Some small imaging studies have shown brain damage after hospitalized people had recovered from severe COVID-19. Can milder bouts injure the brain, too? Yes, say scientists led by Gwenaëlle Douaud and Stephen Smith at the University of Oxford, U.K. In Nature on March 7, they reported that four months after a mild COVID infection, adults ages 51 to 81 had slightly thinner gray matter and more signs of tissue damage in their olfactory areas than they did before infection, even after accounting for age-related brain changes that showed up in uninfected controls. This is the first longitudinal study on the brain effects of COVID that compares MRI scans before and after infection.
- With U.K. Biobank data, scientists compared brains pre- and post-COVID.
- After mild infection, abnormalities appeared in limbic system structures connected to sense of smell.
- Whole brain size shrank slightly, and cognitive decline accelerated.
- A separate study from Wuhan found worsening decline one year after severe COVID.
Executive function also declined more rapidly after illness. How these brain structure and cognition changes could influence dementia risk remains an important question.

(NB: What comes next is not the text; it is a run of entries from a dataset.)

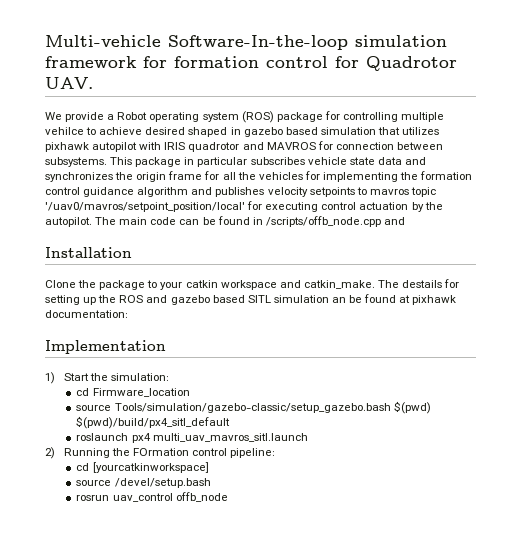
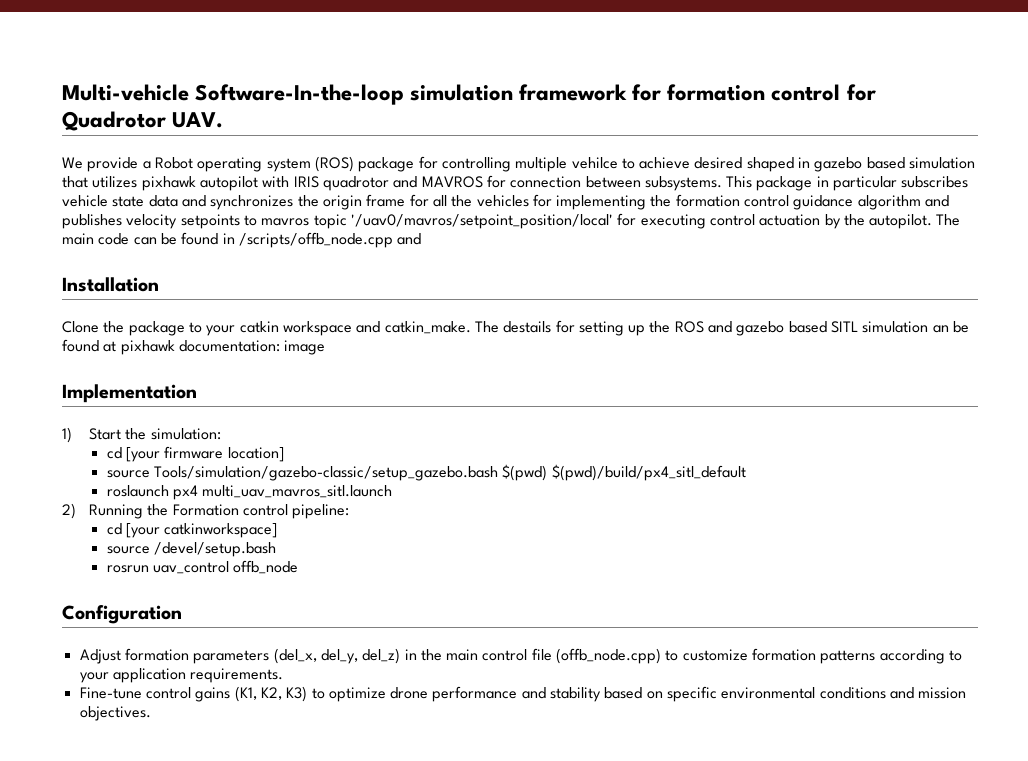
- The destails for setting up the ROS and gazebo based SITL simulation an be found at pixhawk documentation:
+ The destails for setting up the ROS and gazebo based SITL simulation an be found at pixhawk documentation: image
- cd Firmware_location
+ cd [your firmware location]
- 2) Running the FOrmation control pipeline:
+ 2) Running the Formation control pipeline:
- cd [yourcatkinworkspace]
+ cd [your catkinworkspace]
+ Configuration
+ Adjust formation parameters (del_x, del_y, del_z) in the main control file (offb_node.cpp) to customize formation patterns according to your application requirements.
+ Fine-tune control gains (K1, K2, K3) to optimize drone performance and stability based on specific environmental conditions and mission objectives.

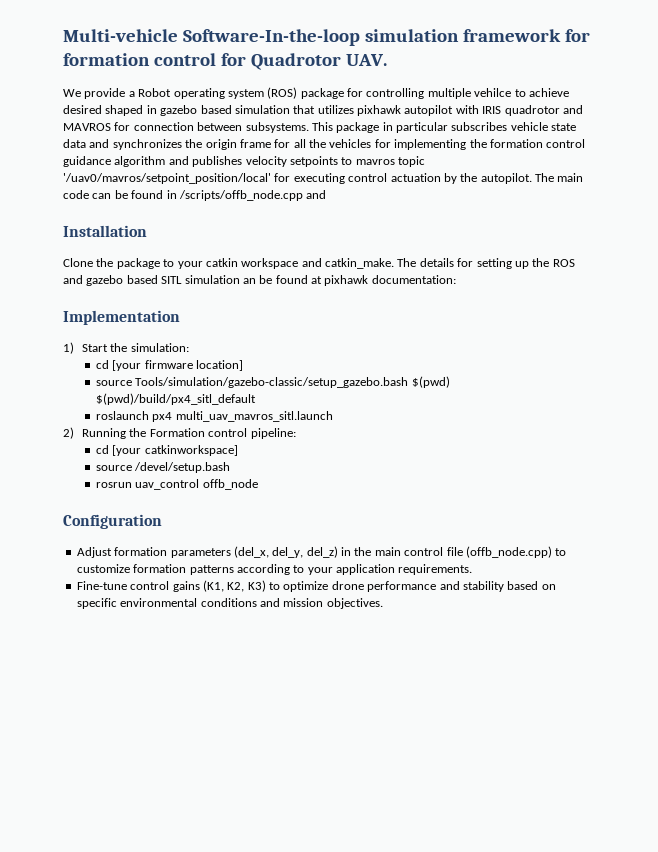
- The destails for setting up the ROS and gazebo based SITL simulation an be found at pixhawk documentation: image
+ The details for setting up the ROS and gazebo based SITL simulation an be found at pixhawk documentation:

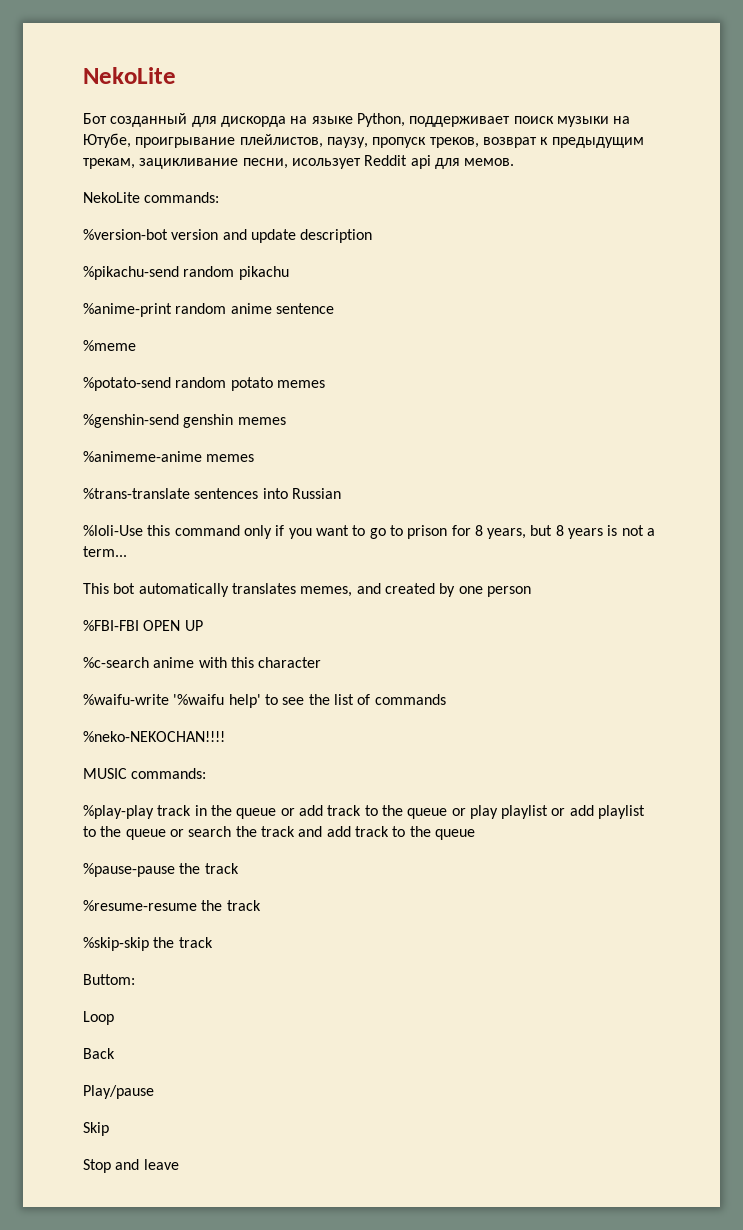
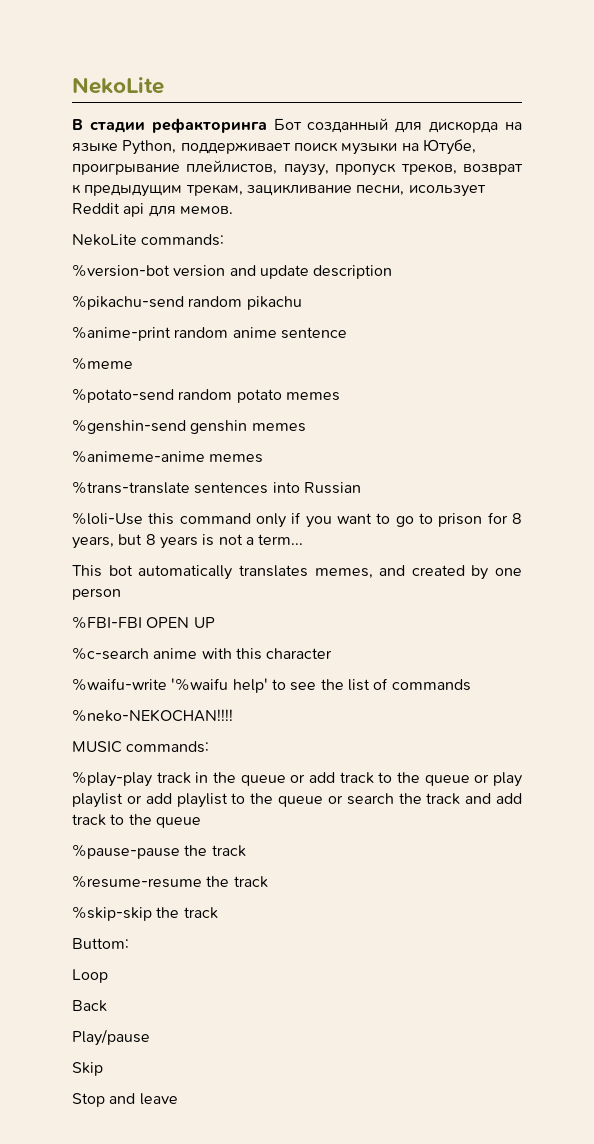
- Бот созданный для дискорда на языке Python, поддерживает поиск музыки на Ютубе, проигрывание плейлистов, паузу, пропуск треков, возврат к предыдущим трекам, зацикливание песни, исользует Reddit api для мемов.
+ В стадии рефакторинга Бот созданный для дискорда на языке Python, поддерживает поиск музыки на Ютубе, проигрывание плейлистов, паузу, пропуск треков, возврат к предыдущим трекам, зацикливание песни, исользует Reddit api для мемов.

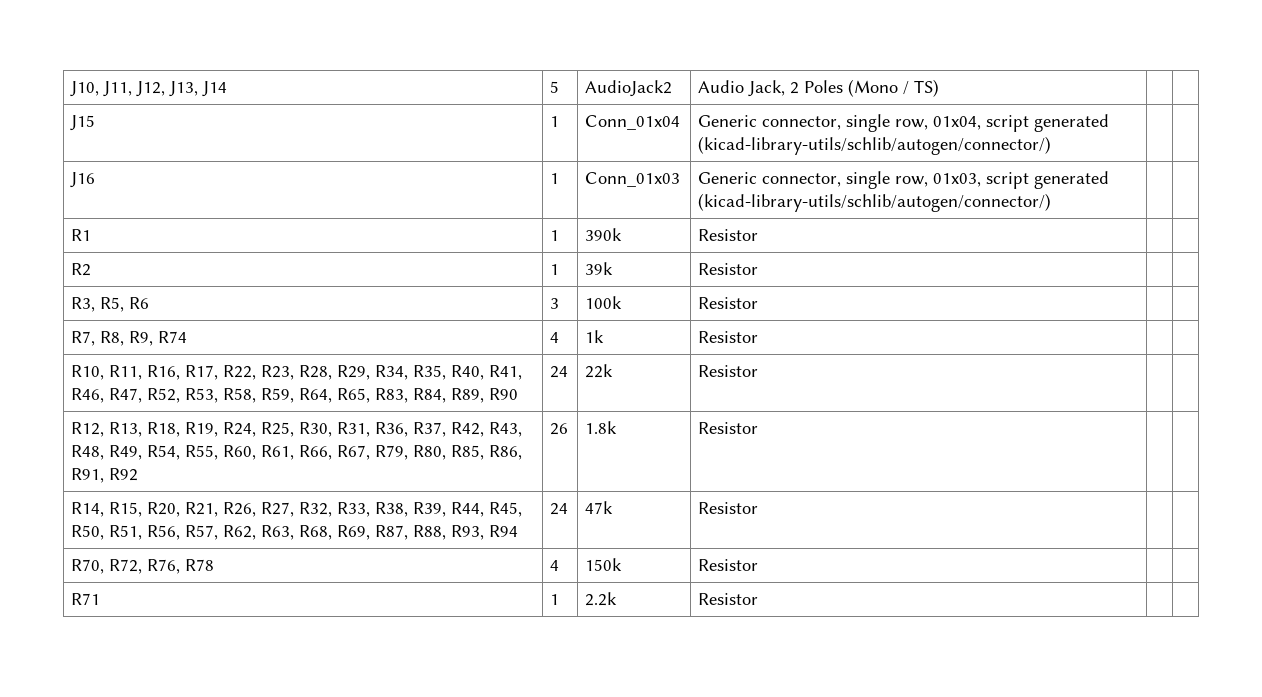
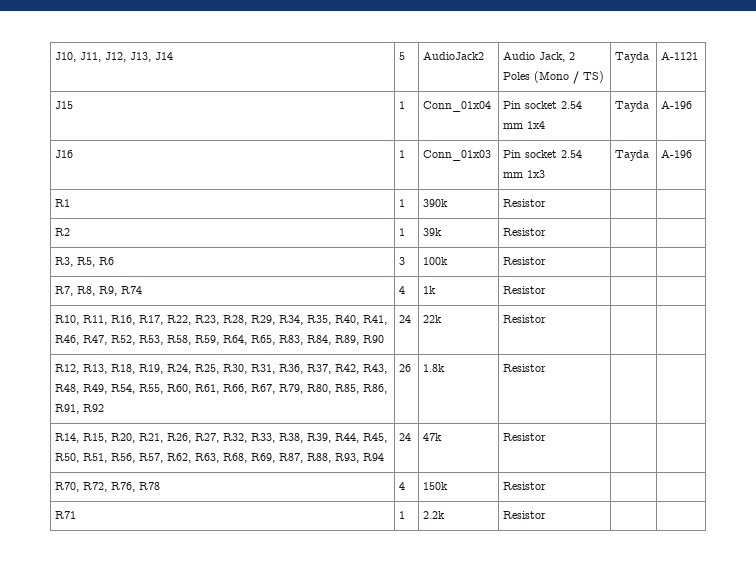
- J10, J11, J12, J13, J14 | 5 | AudioJack2 | Audio Jack, 2 Poles (Mono / TS) | |
+ J10, J11, J12, J13, J14 | 5 | AudioJack2 | Audio Jack, 2 Poles (Mono / TS) | Tayda | A-1121
- J15 | 1 | Conn_01x04 | Generic connector, single row, 01x04, script generated (kicad-library-utils/schlib/autogen/connector/) | |
- J16 | 1 | Conn_01x03 | Generic connector, single row, 01x03, script generated (kicad-library-utils/schlib/autogen/connector/) | |
+ J15 | 1 | Conn_01x04 | Pin socket 2.54 mm 1x4 | Tayda | A-196
+ J16 | 1 | Conn_01x03 | Pin socket 2.54 mm 1x3 | Tayda | A-196

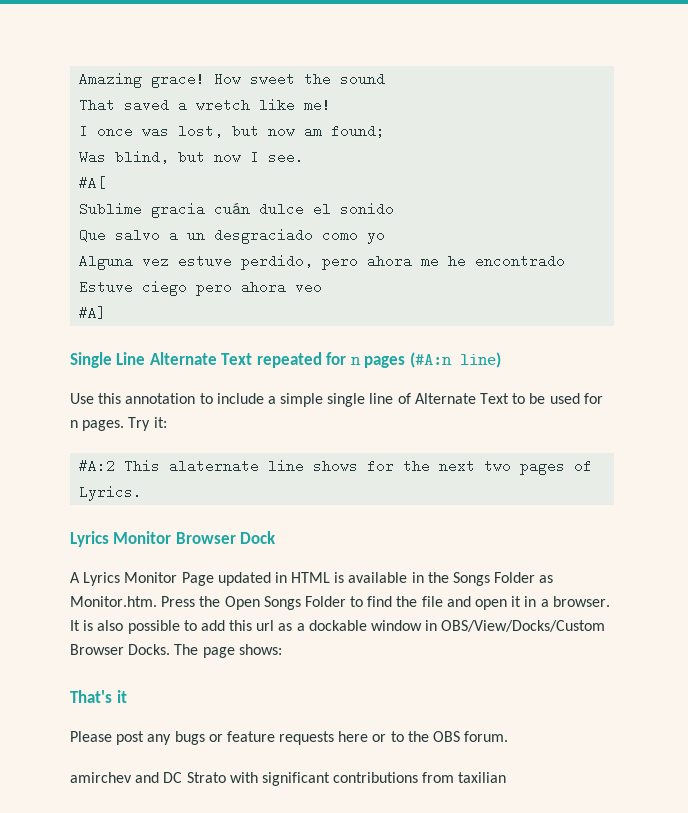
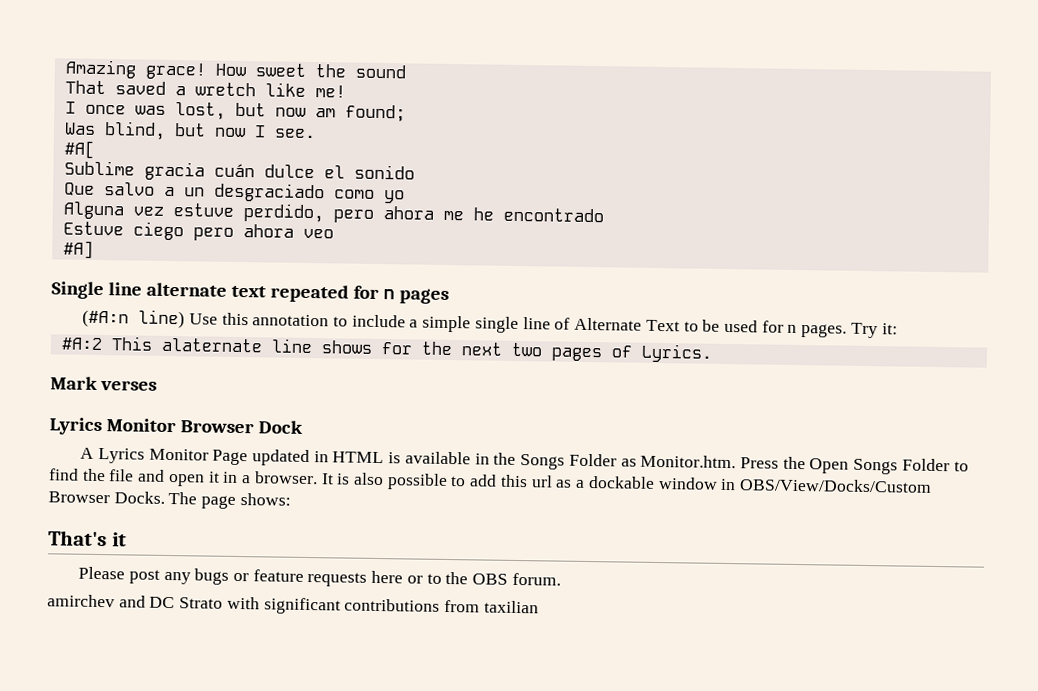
- Single Line Alternate Text repeated for n pages (#A:n line)
- Use this annotation to include a simple single line of Alternate Text to be used for n pages.
+ Single line alternate text repeated for n pages
+ (#A:n line) Use this annotation to include a simple single line of Alternate Text to be used for n pages.
+ Mark verses

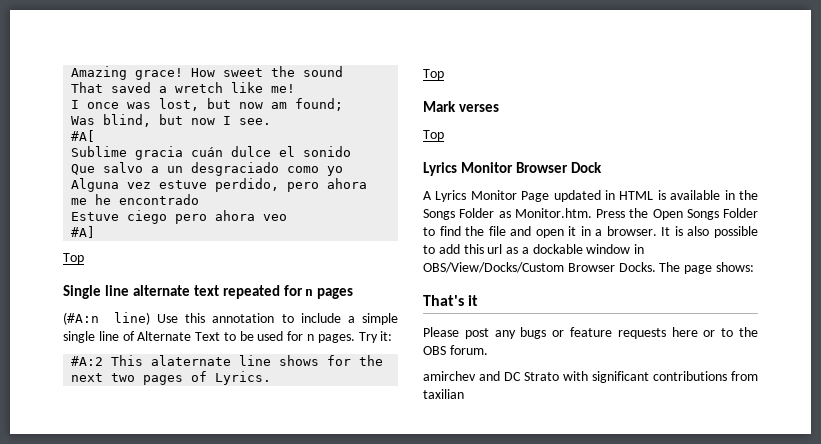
  #A]
+ Top
  #A:2 This alaternate line shows for the next two pages of Lyrics.
+ Top
  Mark verses
+ Top

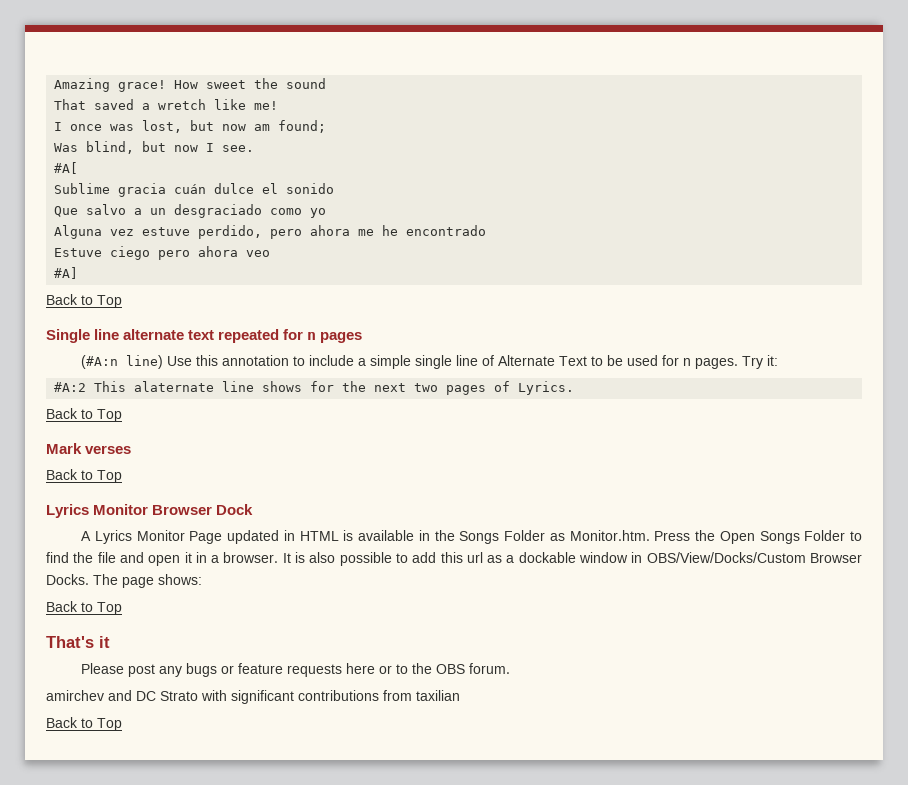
  #A]
- Top
+ Back to Top
  #A:2 This alaternate line shows for the next two pages of Lyrics.
- Top
+ Back to Top
  Mark verses
- Top
+ Back to Top
  The page shows:
+ Back to Top
  amirchev and DC Strato with significant contributions from taxilian
+ Back to Top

“Having two time points to tease out subtle brain changes is the beauty of this study,” Markus Glatzel, University Medical Center Hamburg-Eppendorf, Germany, noted. Jonas Hosp, University Hospital Freiburg, Germany, agreed. “This impressive, high-quality study analyzed a unique imaging cohort in an unbiased way to show that systemic infectious diseases, such as COVID, may indeed alter brain structure,” he said.
Studies on brain health after recovery from COVID-19 infection have uncovered transient cerebrovascular damage, brain hypometabolism, worsening of pre-existing neurological problems, and impaired cognition (Jan 2021 news; Apr 2021 conference news; Hosp et al., 2021). However, most of this data is from MRI or PET studies of small cohorts, and none had pre-COVID data from which to draw.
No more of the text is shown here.